Records for processing START

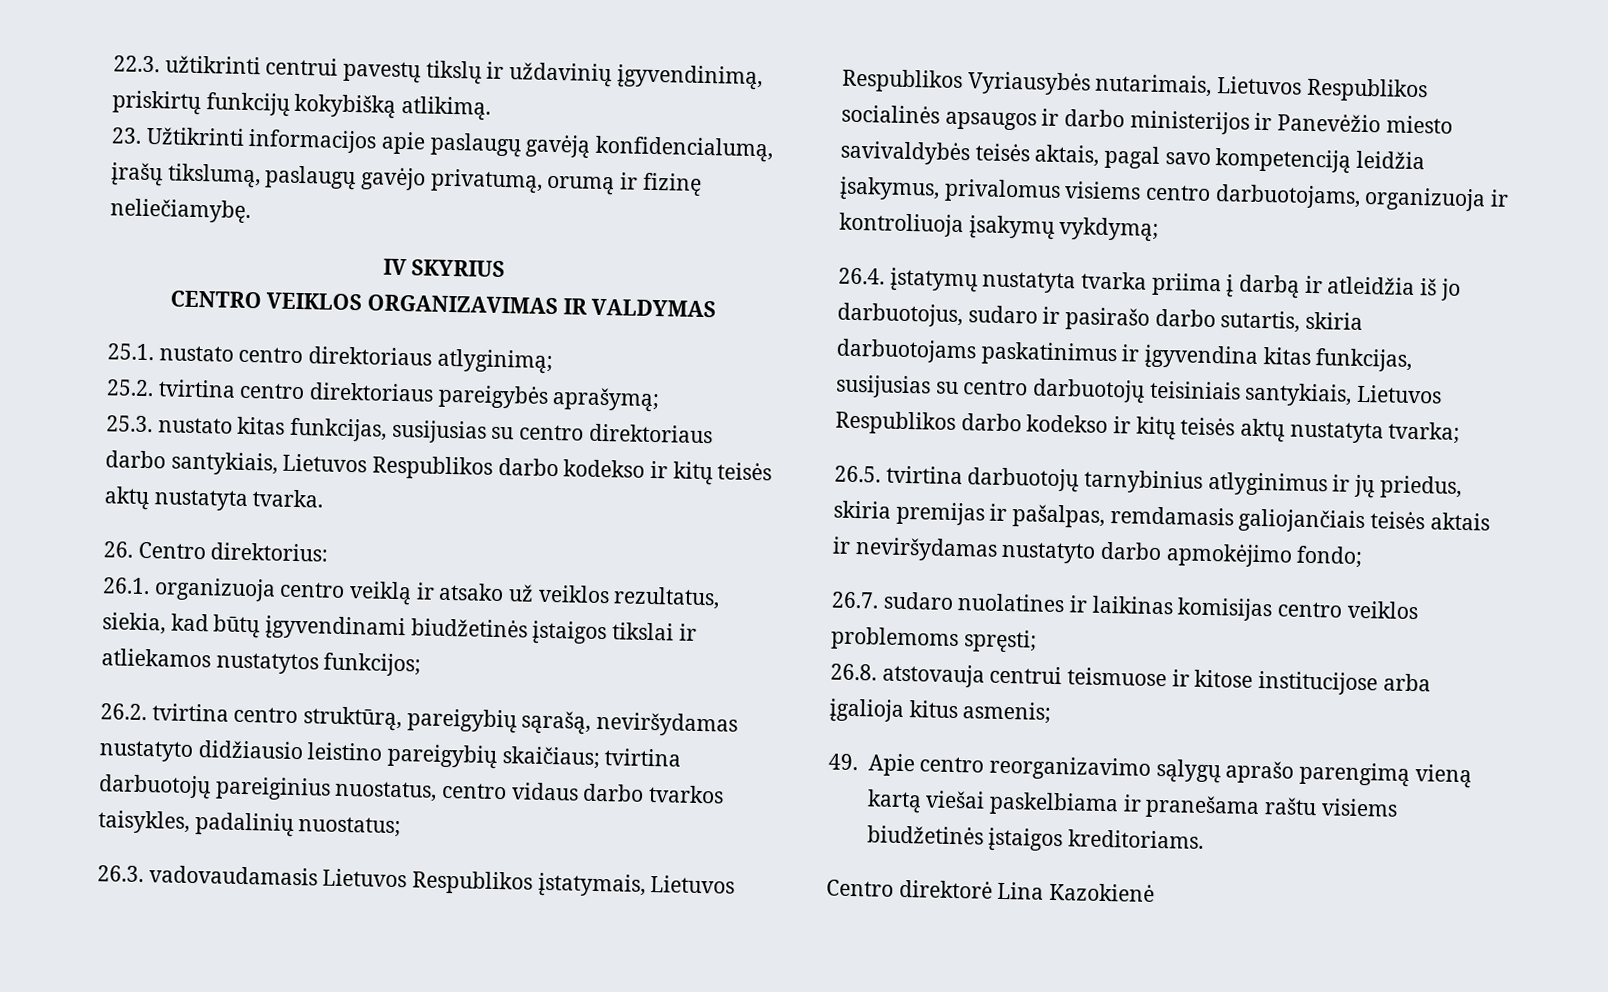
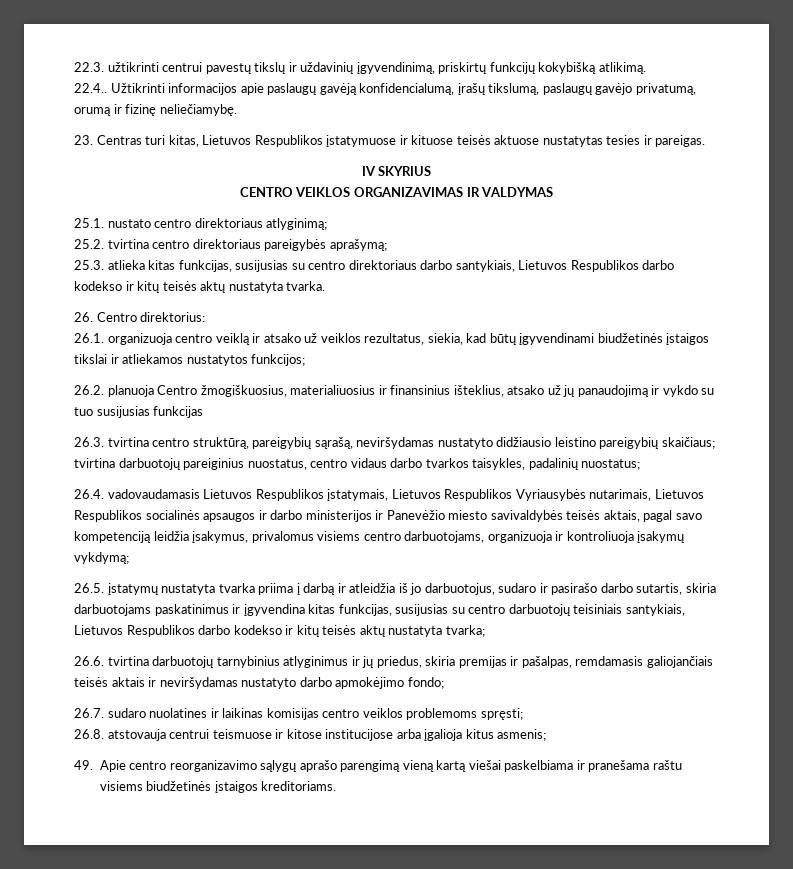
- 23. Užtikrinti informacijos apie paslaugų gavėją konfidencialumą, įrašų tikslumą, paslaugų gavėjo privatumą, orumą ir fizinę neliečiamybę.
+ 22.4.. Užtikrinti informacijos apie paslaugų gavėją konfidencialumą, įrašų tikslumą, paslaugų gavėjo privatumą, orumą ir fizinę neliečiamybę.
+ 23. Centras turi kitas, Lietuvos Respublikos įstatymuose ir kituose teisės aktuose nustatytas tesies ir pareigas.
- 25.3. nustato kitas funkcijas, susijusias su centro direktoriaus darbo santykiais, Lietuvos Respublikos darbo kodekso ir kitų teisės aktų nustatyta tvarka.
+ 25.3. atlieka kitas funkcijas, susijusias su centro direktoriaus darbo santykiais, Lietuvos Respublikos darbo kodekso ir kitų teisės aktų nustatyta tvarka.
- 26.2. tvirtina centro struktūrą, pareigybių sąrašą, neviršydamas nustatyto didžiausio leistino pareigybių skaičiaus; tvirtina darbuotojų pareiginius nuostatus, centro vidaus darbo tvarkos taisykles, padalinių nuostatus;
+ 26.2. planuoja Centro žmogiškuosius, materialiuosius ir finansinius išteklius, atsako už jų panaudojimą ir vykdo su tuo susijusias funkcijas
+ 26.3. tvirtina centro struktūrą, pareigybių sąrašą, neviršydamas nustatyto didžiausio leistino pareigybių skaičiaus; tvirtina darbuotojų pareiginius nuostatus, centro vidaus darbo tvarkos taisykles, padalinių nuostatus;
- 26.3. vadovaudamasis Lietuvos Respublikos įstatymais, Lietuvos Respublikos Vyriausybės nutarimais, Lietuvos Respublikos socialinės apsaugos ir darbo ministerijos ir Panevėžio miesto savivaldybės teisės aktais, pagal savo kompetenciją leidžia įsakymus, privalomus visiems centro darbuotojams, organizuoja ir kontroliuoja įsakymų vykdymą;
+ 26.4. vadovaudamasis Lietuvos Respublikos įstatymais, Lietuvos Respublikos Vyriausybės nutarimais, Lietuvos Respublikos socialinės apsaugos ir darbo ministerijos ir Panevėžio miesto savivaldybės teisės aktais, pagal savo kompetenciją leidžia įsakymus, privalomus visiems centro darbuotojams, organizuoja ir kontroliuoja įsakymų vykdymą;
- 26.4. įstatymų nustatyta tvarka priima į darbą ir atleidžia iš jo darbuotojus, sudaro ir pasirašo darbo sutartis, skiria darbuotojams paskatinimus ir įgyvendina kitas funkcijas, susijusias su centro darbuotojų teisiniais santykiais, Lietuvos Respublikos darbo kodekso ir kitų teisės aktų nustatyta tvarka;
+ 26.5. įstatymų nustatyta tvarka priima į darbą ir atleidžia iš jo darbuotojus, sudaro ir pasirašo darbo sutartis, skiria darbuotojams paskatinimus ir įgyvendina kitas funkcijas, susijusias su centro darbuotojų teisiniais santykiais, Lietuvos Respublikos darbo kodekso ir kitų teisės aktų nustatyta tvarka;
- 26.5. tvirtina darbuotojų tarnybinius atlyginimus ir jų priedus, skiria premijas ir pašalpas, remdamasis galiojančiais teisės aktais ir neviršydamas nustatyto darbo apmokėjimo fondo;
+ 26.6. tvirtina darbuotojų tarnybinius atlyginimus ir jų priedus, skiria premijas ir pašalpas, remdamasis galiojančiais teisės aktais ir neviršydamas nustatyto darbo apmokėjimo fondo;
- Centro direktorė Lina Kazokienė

Records for processing END
Records for processing START

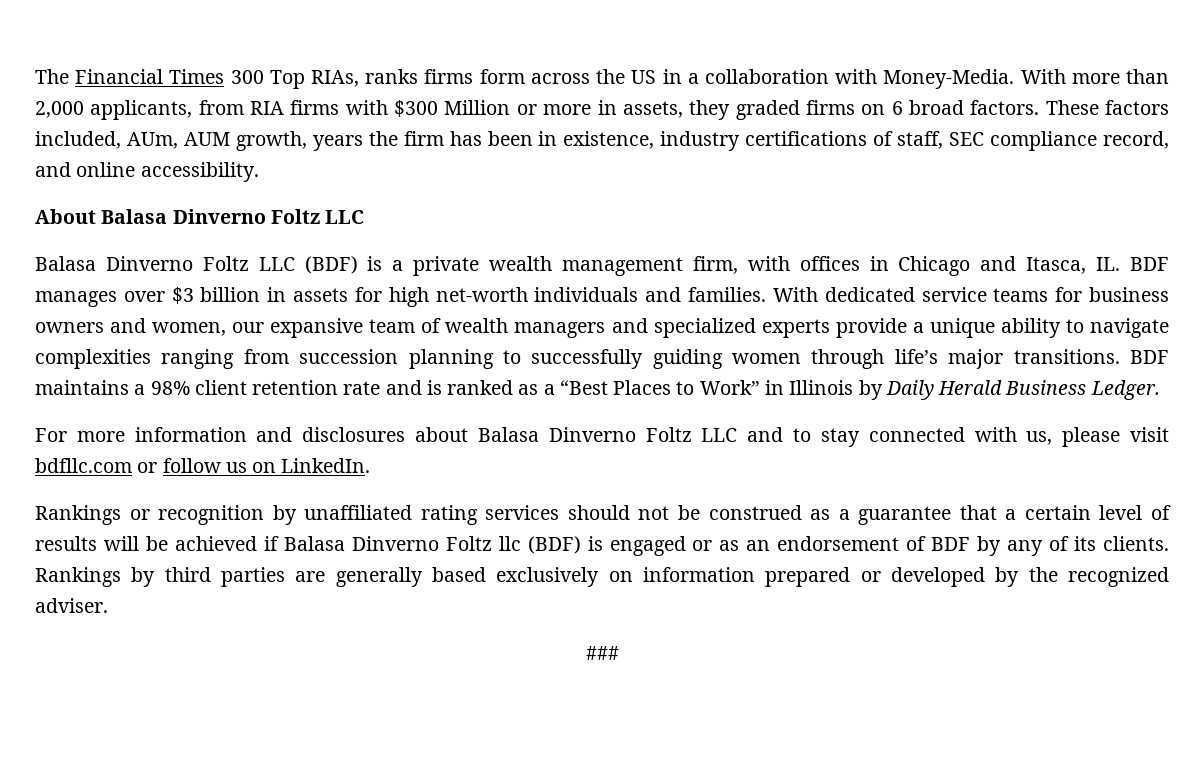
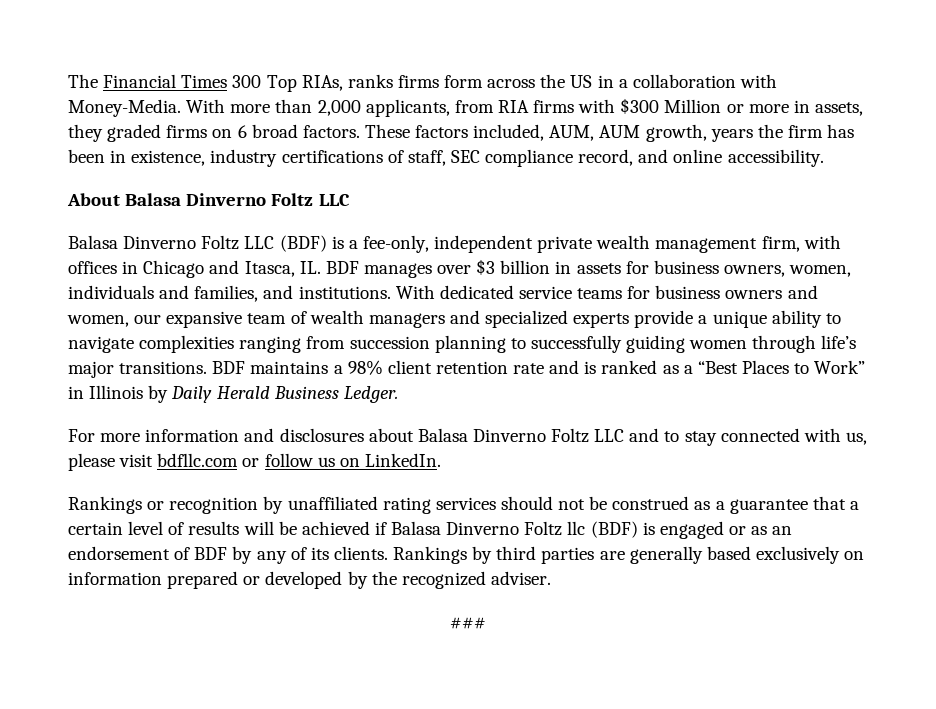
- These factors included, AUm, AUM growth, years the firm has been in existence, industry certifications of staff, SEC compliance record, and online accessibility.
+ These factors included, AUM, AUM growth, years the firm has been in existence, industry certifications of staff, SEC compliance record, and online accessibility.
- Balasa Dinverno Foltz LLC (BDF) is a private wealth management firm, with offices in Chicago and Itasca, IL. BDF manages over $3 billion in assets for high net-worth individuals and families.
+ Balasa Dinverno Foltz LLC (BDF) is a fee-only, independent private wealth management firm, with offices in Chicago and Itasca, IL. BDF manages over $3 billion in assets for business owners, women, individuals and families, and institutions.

Records for processing END
Records for processing START

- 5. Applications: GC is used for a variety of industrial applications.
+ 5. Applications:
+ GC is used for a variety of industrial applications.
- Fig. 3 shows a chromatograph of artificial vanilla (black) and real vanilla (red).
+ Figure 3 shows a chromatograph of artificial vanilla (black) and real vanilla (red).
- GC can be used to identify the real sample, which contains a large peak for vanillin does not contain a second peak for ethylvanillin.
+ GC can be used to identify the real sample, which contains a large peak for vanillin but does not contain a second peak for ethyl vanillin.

Records for processing END

Description of the task »
Above are some lines. Repeat exactly, and only, those from the line that has "Figure 3 shows" through the line that has "- GC can be".

Exercise answer »
+ Figure 3 shows a chromatograph of artificial vanilla (black) and real vanilla (red).
- GC can be used to identify the real sample, which contains a large peak for vanillin does not contain a second peak for ethylvanillin.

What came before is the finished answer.